This Jeans Startup Wants To Disrupt Your Crotch

I tried Mugsy jeans, which claim to be extra comfortable for your bits. Spoiler: THEY'RE NOT.

I spend money on jeans. Not like, stupid, bespoke Lebron money, but I will lay a bit more out for quality denim. My preferred pair, the APC New Standard, have hovered around $150 for a decade, and if you wear them constantly, like I do, they're almost a no-brainer.

The only problem: Nice jeans can be treacherous to your bits. It's just a fact. If you're not smart about tucking and distribution, pinching becomes a major hazard, regardless of your proportions where the sun don't shine.

That's why I was kind of intrigued by these jeans from Mugsy, a startup that makes pants that approximate the look of upmarket denim but tout "Extra room in the crotch where guys need it most." Brett Favre has been prattling on for years about "special, U-shaped construction" in the Wrangler jeans he hawks on football Sundays.

But I don't want to wear the jeans Brett Favre wears. I do, however, want to be as comfortable as Brett Favre.

Mugsy jeans are targeted towards nouveau bros, fashionable city dudes who are willing to spend some cash on clothes (they run from $95 to $149) but also want to be able to move around as they drink craft beer and adjust their man buns. That's a smart segment to target: Men who want to look cool and not out of touch but still affirm their masculinity, also known as most men.

But after wearing a pair of Mugsy "You're My Boy Blue" jeans for an hour today, I have to say I was wildly disappointed.

The look of the jeans is fine.
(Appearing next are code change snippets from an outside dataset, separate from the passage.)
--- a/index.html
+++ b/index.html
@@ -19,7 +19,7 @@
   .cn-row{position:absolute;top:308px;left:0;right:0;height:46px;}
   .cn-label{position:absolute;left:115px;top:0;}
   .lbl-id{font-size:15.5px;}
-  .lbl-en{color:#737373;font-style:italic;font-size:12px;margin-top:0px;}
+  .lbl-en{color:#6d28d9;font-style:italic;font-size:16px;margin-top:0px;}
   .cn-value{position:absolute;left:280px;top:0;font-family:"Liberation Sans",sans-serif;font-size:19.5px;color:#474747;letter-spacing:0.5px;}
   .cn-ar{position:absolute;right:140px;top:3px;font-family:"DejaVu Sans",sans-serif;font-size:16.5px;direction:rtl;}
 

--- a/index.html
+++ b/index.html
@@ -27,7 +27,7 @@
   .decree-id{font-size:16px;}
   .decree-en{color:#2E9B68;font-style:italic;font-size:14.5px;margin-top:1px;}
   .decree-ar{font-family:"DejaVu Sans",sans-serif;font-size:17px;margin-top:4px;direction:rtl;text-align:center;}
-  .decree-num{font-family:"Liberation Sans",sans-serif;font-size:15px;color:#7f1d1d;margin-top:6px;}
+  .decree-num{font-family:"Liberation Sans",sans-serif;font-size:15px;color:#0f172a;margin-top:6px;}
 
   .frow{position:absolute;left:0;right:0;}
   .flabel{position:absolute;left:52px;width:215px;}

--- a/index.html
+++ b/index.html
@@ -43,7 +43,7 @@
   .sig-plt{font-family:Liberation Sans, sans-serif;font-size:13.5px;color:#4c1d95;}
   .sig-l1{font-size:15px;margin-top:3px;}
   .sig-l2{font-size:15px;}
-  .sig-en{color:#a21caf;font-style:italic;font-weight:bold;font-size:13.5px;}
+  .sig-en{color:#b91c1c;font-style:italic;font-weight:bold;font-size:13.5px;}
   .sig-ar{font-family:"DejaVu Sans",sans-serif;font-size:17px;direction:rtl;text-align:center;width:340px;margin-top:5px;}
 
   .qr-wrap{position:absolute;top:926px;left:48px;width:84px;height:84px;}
From afar, they appear to have the grain and indigo color of dressy raw denim, but up close they look pretty generic. I guess that's sort of the point of startup bro jeans — to turn something subtle, that takes thought and effort, into a uniform.
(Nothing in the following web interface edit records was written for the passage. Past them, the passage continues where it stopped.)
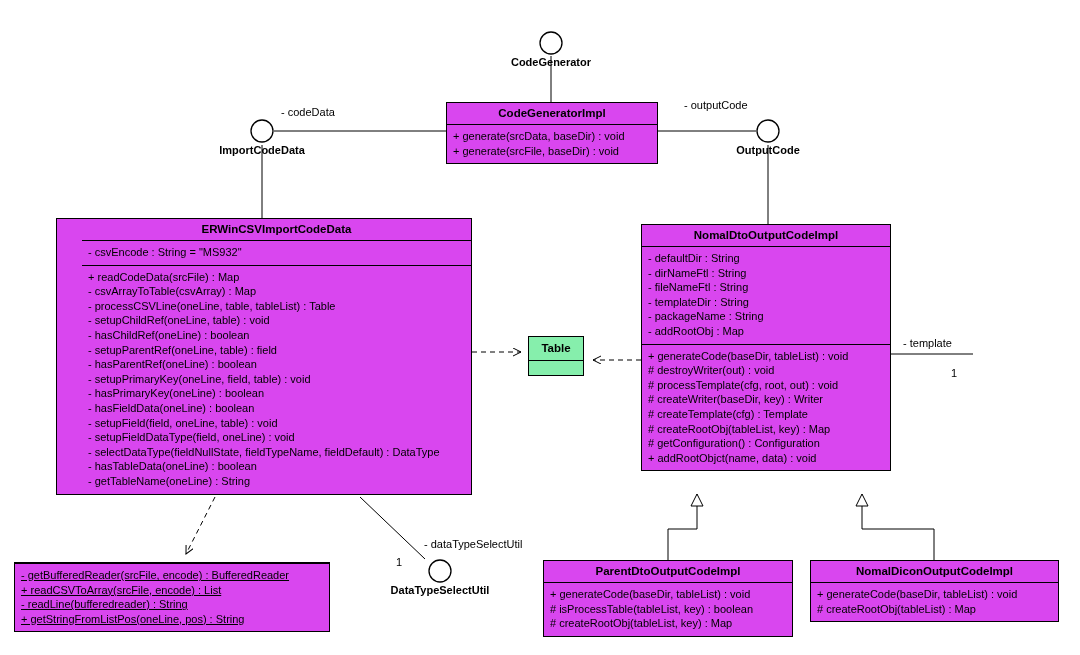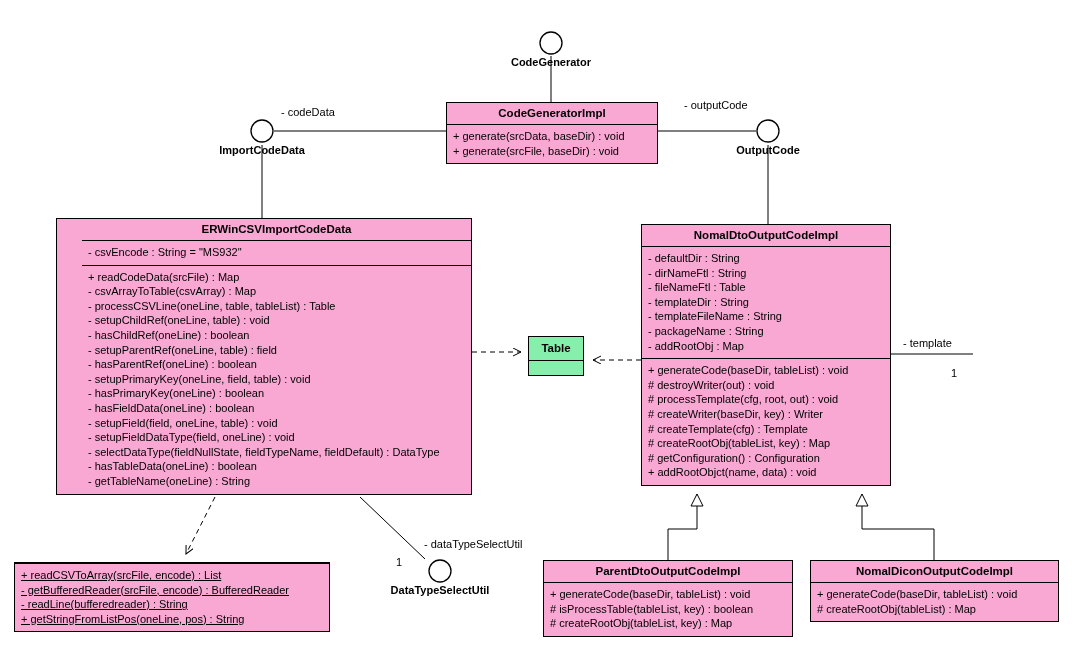--- a/index.html
+++ b/index.html
@@ -27,7 +27,7 @@
   .uml-class {
     position: absolute;
     border: 1px solid #000;
-    background: #f9a8d4;
+    background: #d946ef;
     box-sizing: border-box;
   }
   .uml-title {

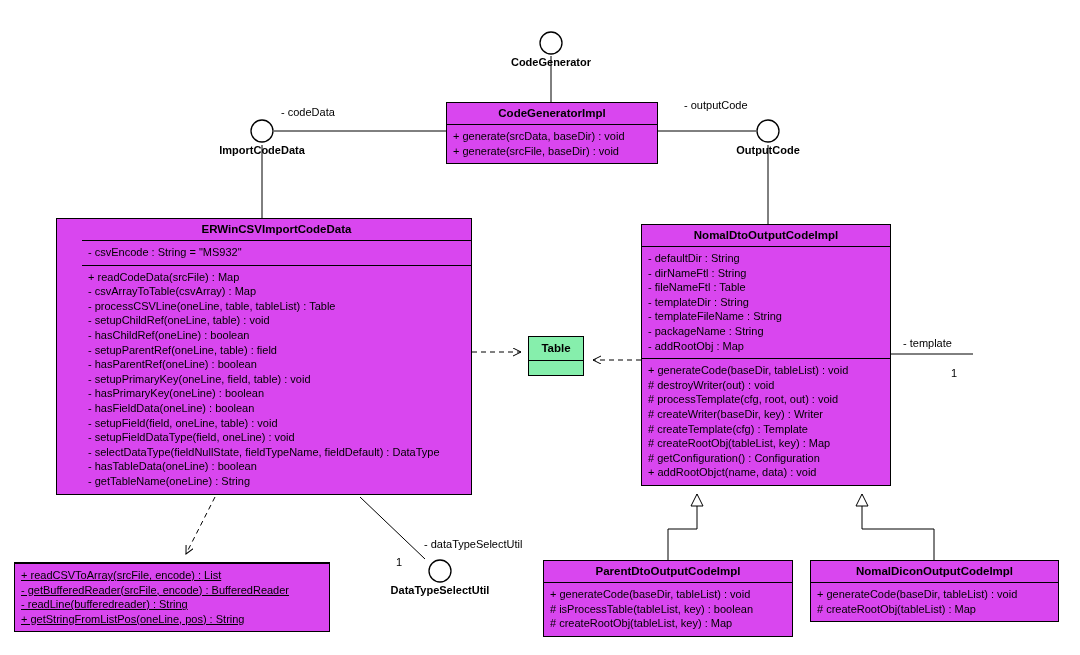--- a/index.html
+++ b/index.html
@@ -183,7 +183,7 @@
     <div class="uml-compartment">
       <div class="uml-line">- defaultDir : String</div>
       <div class="uml-line">- dirNameFtl : String</div>
-      <div class="uml-line">- fileNameFtl : Table</div>
+      <div class="uml-line">- fileNameFtl : String</div>
       <div class="uml-line">- templateDir : String</div>
       <div class="uml-line">- templateFileName : String</div>
       <div class="uml-line">- packageName : String</div>

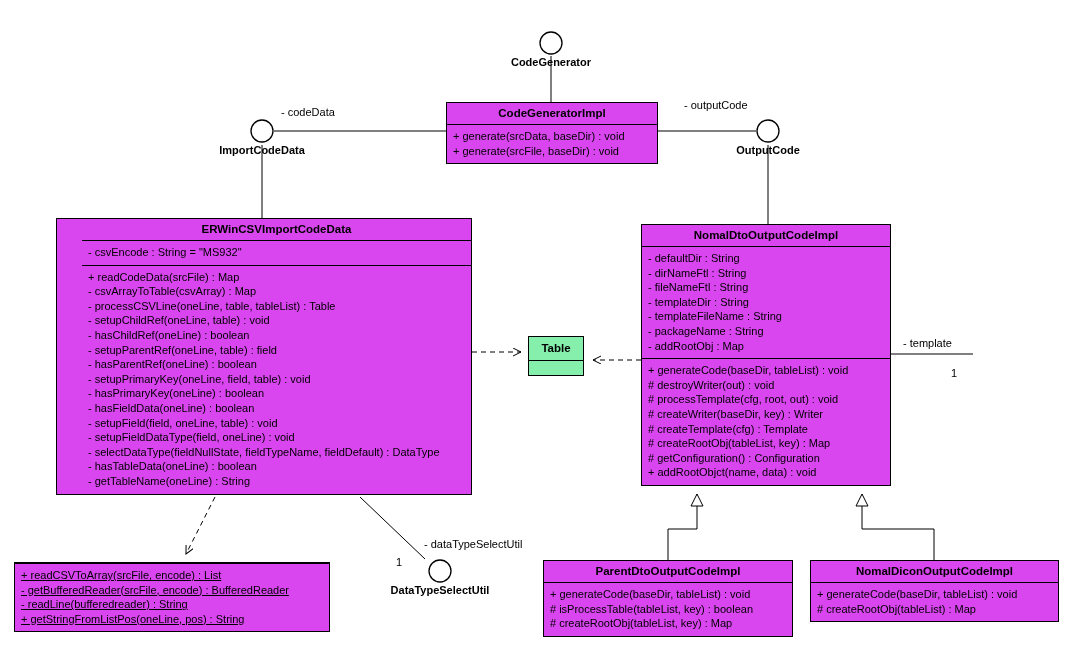--- a/index.html
+++ b/index.html
@@ -185,7 +185,6 @@
       <div class="uml-line">- dirNameFtl : String</div>
       <div class="uml-line">- fileNameFtl : String</div>
       <div class="uml-line">- templateDir : String</div>
-      <div class="uml-line">- templateFileName : String</div>
       <div class="uml-line">- packageName : String</div>
       <div class="uml-line">- addRootObj : Map</div>
     </div>

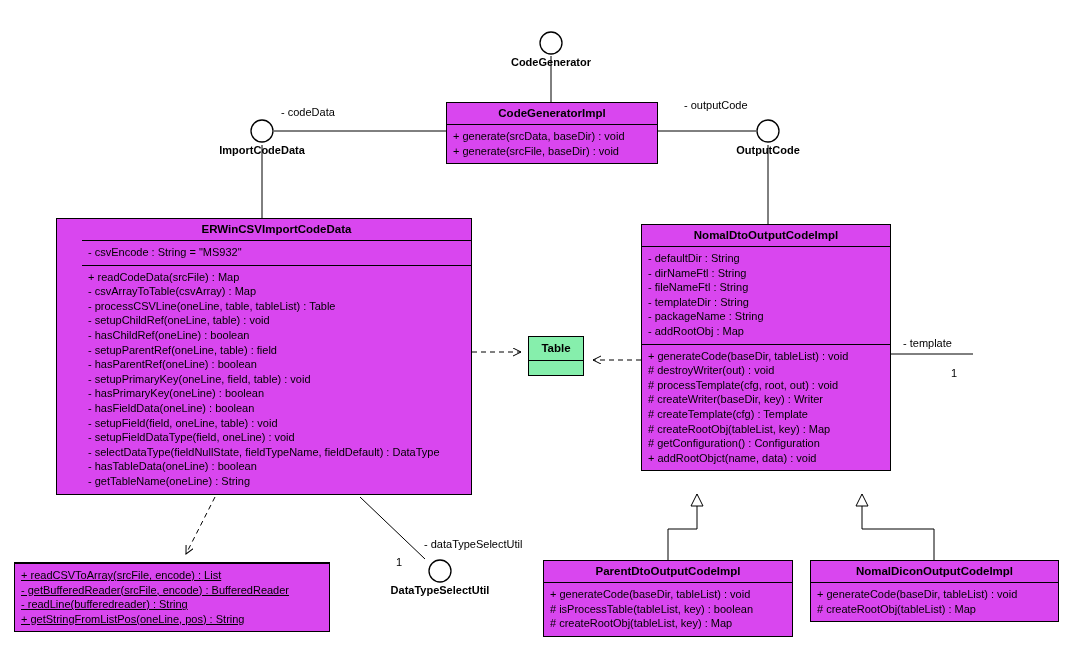--- a/index.html
+++ b/index.html
@@ -211,8 +211,8 @@
   <div class="uml-class" style="left:14px; top:538px; width:316px;">
     <div class="uml-sep"></div>
     <div class="uml-compartment">
+      <div class="uml-line underline">- getBufferedReader(srcFile, encode) : BufferedReader</div>
       <div class="uml-line underline">+ readCSVToArray(srcFile, encode) : List</div>
-      <div class="uml-line underline">- getBufferedReader(srcFile, encode) : BufferedReader</div>
       <div class="uml-line underline">- readLine(bufferedreader) : String</div>
       <div class="uml-line underline">+ getStringFromListPos(oneLine, pos) : String</div>
     </div>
The problems begin with the quality. The jeans feel terrible, like construction paper. And they itch. Jeans shouldn't itch. Plus, these puppies cost $150! For $150 you can get a pair of APCs, or like five pairs of fast fashion jeans that will feel higher quality.
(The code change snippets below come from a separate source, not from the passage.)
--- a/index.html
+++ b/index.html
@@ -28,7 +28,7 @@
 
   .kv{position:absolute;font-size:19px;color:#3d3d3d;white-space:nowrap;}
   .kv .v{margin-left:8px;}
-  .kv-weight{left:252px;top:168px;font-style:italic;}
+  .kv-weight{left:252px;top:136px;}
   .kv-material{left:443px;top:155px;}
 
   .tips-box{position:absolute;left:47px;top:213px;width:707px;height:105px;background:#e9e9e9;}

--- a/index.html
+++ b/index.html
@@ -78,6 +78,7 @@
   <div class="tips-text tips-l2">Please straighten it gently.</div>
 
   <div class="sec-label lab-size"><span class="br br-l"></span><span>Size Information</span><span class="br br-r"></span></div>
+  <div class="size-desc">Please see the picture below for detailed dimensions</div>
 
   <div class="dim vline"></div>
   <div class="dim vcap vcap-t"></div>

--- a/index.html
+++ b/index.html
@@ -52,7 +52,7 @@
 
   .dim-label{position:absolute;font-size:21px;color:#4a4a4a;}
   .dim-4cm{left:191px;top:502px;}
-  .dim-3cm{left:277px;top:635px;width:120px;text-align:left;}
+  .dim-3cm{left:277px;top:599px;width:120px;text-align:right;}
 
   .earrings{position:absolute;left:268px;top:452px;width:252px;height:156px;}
Most devastatingly, I detected absolutely no more room for my special areas. Prior to trying the jeans on, I thought I did detect a extra convexity to the crotch. But once I had jumped into them, I had all the normal and aggravating pinching and squeezing. In fact, these jeans were significantly less comfortable in the crotch than the jeans I wore to the office, which make no special promise about accommodating one's twig and berries. I felt a strange sense of relief when I changed back.

So what's going on? Maybe my expectations were too high. I imagined a fit that would give my junk complete freedom from contact with the structure of the pants — a world where I could have it all. In retrospect this seems foolish; jeans have been around for a long time and the people who make them have probably figured out the proportions pretty well. If Mugsy altered the crotch more than a little bit they might look bizarre and frightening.

More likely, and my fear with Mugsy jeans, is that the guys who make them are attempting to make the "Magnum condom" of jeans — basically a marketing gimmick that plays into the fact that all men want to think their genitals are too large for the normal world. Statistics say that is unlikely. And, besides, it would probably not be a good business proposition for Mugsy to target the very few men who do fit that description.